**TASK REQUIREMENTS**
Please copy every line below that contains the string "affect".

**DATASET**
= Beginning of Section =

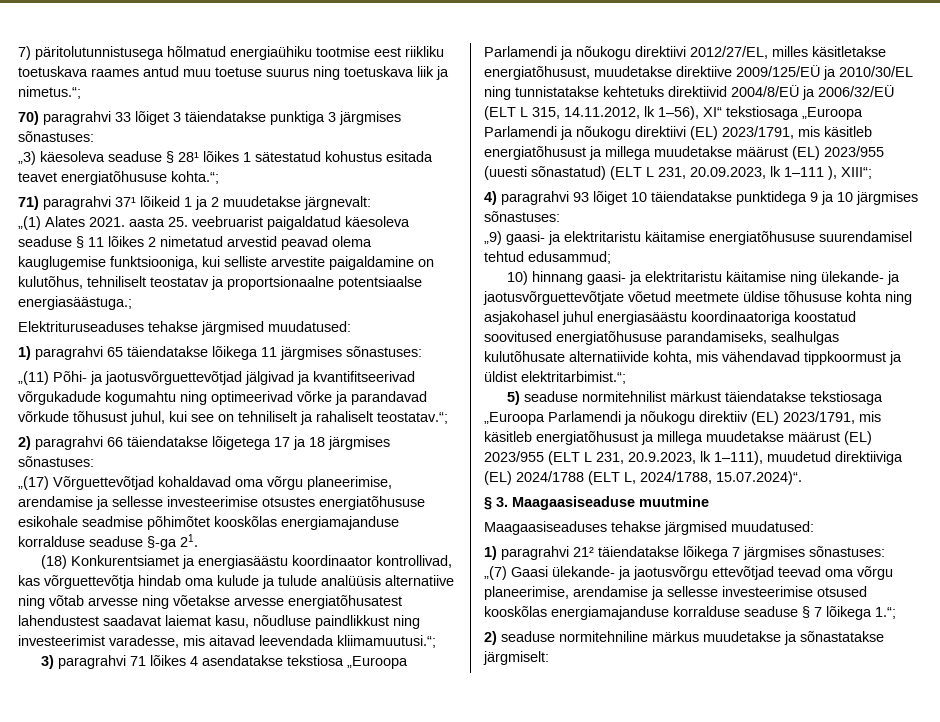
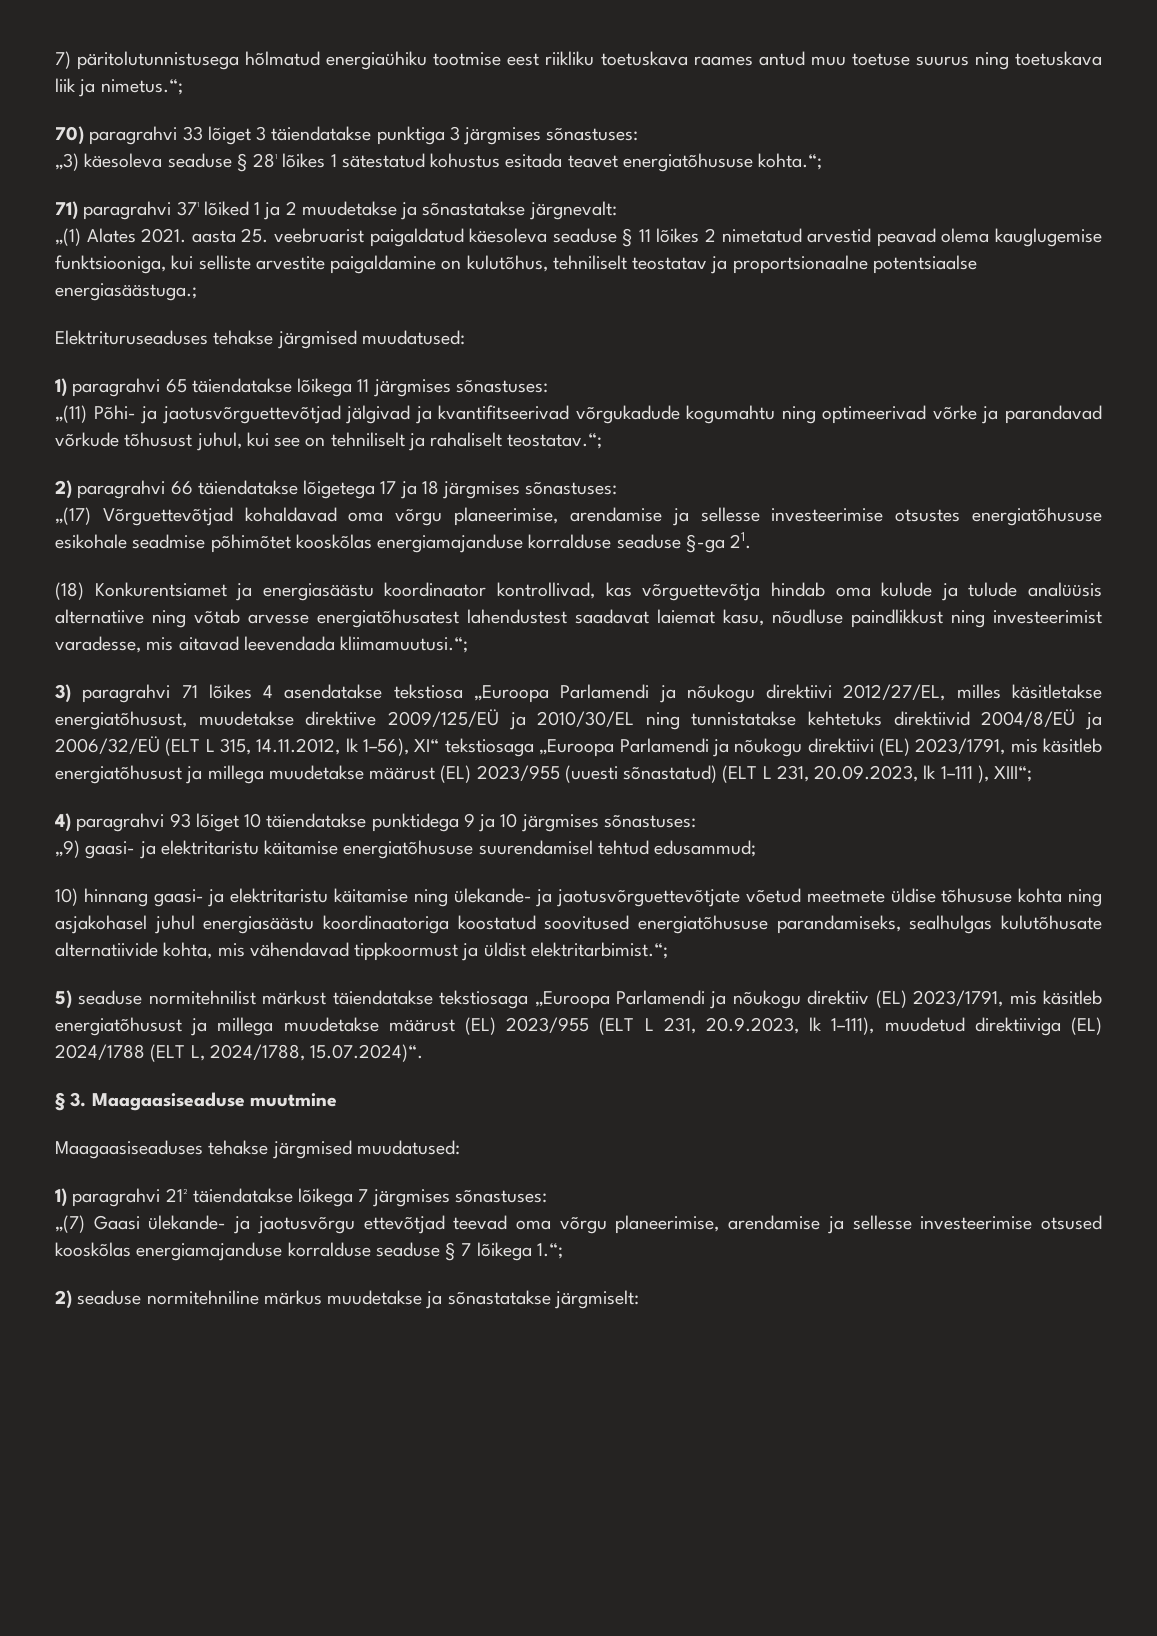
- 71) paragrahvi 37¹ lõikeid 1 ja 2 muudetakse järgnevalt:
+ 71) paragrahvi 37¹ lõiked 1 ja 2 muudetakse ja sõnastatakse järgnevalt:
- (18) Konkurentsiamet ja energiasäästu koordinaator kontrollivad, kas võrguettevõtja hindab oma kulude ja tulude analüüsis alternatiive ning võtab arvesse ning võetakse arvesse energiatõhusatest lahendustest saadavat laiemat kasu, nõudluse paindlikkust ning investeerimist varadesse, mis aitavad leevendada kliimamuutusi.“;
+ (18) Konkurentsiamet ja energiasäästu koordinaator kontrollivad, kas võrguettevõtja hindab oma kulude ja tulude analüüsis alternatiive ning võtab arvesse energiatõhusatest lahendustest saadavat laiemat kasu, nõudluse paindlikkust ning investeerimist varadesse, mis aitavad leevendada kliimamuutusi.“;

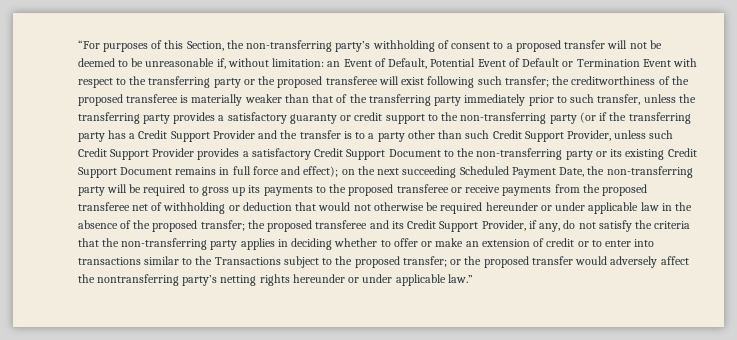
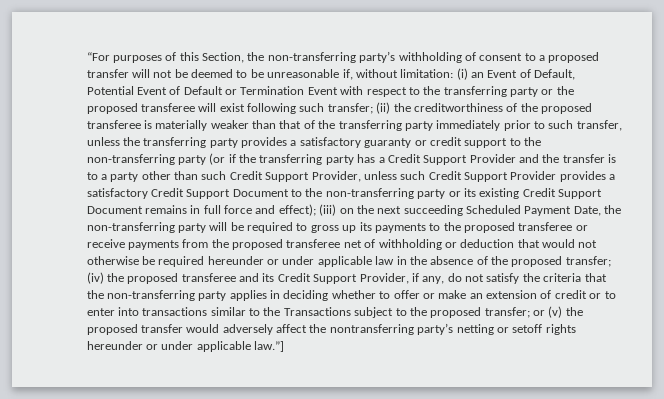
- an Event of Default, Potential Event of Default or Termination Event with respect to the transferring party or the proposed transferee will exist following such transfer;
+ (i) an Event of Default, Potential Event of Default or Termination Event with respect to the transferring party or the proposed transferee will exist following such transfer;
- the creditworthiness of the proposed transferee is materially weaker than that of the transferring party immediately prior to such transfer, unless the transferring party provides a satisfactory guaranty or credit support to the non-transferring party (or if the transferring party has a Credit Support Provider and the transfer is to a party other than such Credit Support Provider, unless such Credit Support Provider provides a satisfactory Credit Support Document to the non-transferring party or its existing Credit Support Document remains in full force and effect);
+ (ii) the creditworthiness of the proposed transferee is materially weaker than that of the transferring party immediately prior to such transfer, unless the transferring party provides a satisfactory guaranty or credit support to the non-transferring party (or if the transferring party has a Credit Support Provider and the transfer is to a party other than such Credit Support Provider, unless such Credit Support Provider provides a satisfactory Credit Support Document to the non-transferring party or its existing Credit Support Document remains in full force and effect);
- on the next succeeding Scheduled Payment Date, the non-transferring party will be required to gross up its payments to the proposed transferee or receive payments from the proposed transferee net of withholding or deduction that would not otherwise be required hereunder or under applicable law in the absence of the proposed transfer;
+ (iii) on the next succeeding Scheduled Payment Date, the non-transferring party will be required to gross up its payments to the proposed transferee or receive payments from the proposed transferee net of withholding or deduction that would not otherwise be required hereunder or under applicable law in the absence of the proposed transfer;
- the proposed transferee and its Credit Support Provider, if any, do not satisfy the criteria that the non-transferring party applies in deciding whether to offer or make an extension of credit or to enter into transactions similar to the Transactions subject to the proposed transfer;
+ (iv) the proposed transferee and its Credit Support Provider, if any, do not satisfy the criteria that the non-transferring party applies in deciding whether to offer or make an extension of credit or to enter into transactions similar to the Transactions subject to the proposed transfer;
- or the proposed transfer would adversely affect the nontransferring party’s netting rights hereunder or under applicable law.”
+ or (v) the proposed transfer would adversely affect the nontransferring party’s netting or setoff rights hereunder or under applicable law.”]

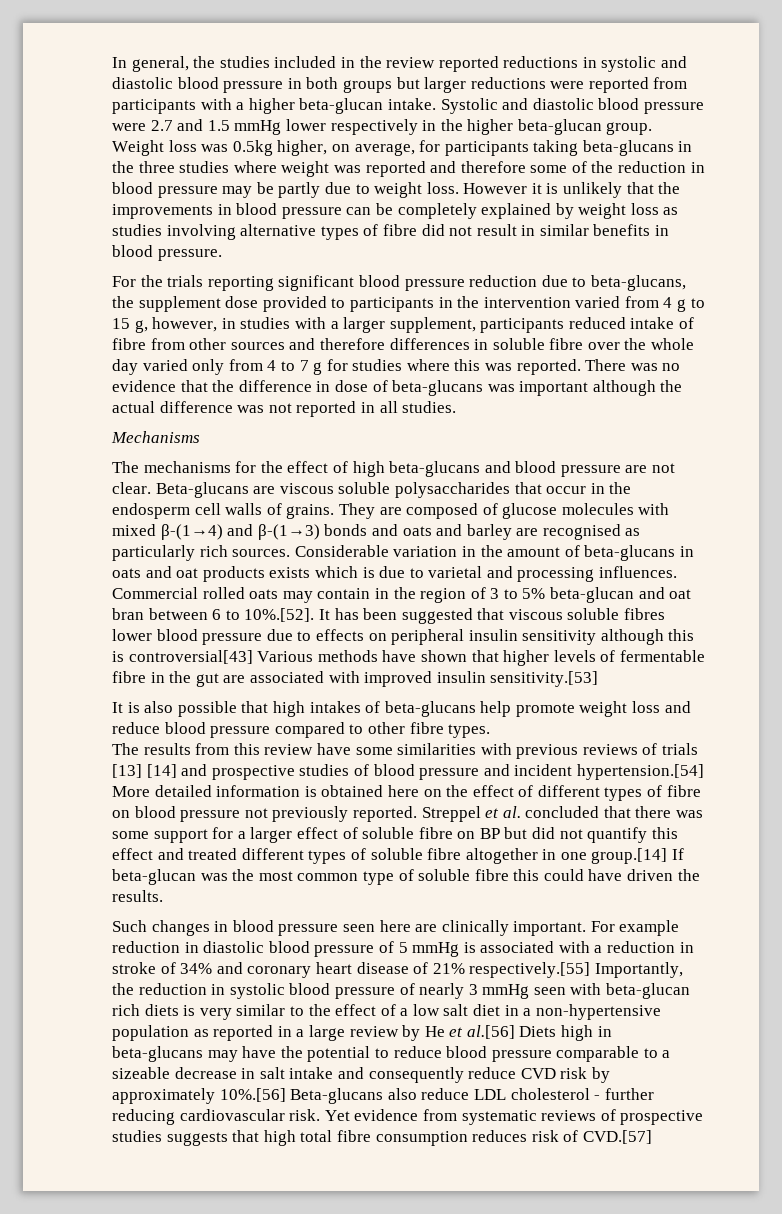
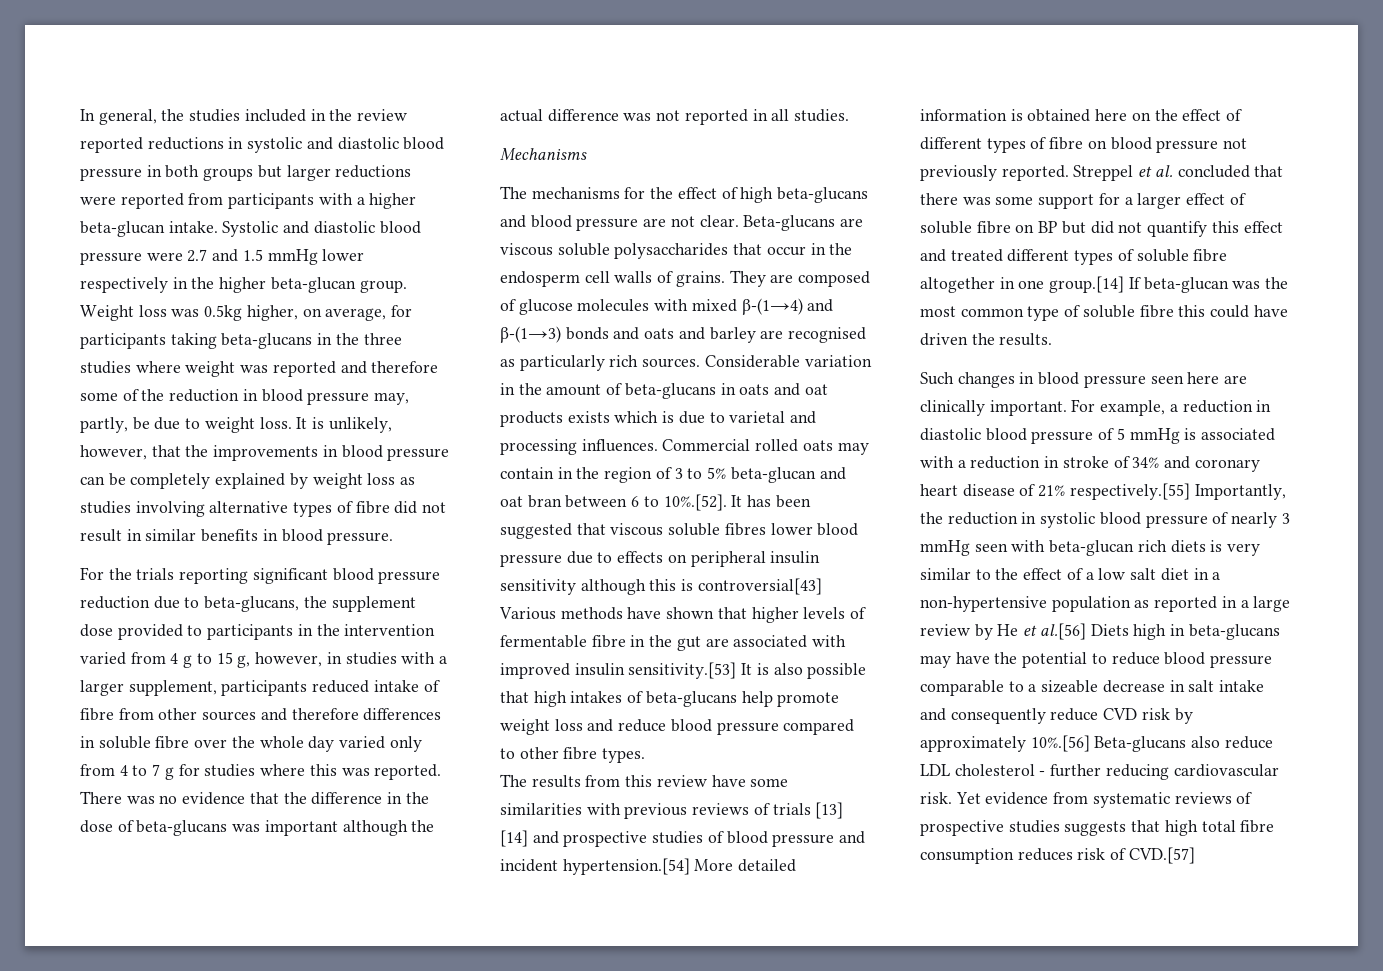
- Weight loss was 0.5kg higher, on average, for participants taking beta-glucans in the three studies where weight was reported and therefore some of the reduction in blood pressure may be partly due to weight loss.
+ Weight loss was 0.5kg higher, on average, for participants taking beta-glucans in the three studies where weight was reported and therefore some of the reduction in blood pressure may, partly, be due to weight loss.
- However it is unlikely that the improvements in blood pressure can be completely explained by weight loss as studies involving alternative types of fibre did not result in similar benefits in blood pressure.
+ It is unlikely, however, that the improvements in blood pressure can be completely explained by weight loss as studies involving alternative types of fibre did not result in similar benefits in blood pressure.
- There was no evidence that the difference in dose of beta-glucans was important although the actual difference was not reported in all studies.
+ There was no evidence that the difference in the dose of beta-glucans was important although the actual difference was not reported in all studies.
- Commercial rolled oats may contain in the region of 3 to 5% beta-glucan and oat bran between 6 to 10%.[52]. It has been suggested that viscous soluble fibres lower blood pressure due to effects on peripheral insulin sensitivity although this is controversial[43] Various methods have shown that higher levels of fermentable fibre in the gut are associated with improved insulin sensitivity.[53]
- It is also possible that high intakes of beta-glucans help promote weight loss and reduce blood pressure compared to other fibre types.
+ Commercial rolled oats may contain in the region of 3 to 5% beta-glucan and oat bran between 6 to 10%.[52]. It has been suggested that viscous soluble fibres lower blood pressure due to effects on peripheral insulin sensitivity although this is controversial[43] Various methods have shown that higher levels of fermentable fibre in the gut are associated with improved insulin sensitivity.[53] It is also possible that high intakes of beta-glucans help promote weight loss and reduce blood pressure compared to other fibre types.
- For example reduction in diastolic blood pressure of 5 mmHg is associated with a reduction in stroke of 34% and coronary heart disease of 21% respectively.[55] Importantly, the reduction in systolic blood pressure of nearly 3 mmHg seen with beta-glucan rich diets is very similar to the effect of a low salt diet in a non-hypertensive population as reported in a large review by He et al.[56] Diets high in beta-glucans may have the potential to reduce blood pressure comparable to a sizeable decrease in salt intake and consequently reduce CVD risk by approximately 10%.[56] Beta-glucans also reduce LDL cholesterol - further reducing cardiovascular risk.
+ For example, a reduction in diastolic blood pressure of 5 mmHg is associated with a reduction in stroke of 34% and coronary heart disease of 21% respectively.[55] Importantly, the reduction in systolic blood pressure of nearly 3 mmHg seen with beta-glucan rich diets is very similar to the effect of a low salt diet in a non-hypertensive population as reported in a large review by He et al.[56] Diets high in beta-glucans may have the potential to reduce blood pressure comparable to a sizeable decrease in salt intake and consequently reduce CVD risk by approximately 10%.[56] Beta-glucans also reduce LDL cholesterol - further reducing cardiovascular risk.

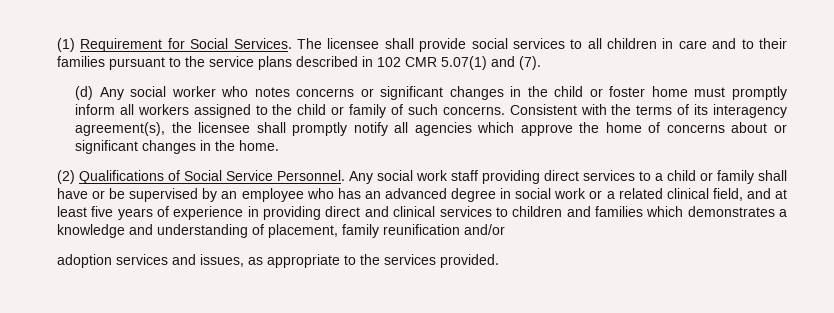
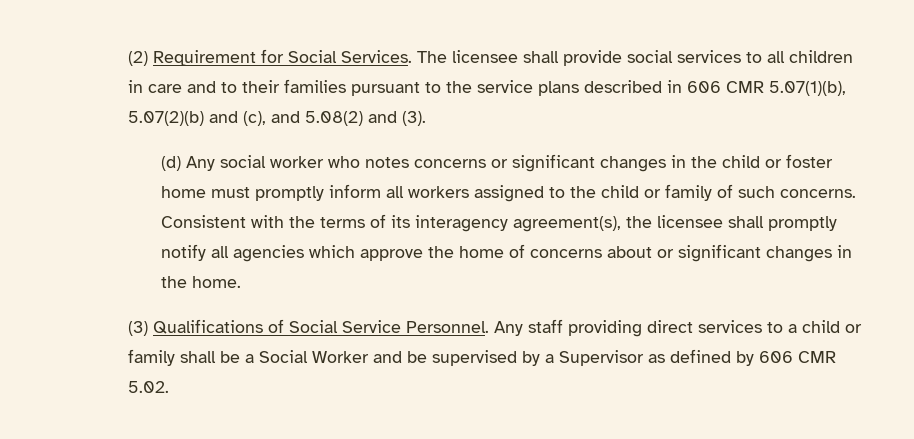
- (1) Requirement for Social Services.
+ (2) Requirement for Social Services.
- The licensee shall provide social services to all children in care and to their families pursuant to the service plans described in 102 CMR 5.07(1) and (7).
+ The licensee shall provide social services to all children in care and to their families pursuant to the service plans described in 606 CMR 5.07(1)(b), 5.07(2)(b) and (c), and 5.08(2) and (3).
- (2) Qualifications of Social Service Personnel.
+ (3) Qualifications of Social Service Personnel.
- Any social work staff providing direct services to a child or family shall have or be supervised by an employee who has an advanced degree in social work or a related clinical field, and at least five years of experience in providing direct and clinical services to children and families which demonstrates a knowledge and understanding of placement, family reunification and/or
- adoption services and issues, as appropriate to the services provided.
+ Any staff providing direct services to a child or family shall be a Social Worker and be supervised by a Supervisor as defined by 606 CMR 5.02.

= End of Section =

**YOUR SOLUTION**
- or the proposed transfer would adversely affect the nontransferring party’s netting rights hereunder or under applicable law.”
+ or (v) the proposed transfer would adversely affect the nontransferring party’s netting or setoff rights hereunder or under applicable law.”]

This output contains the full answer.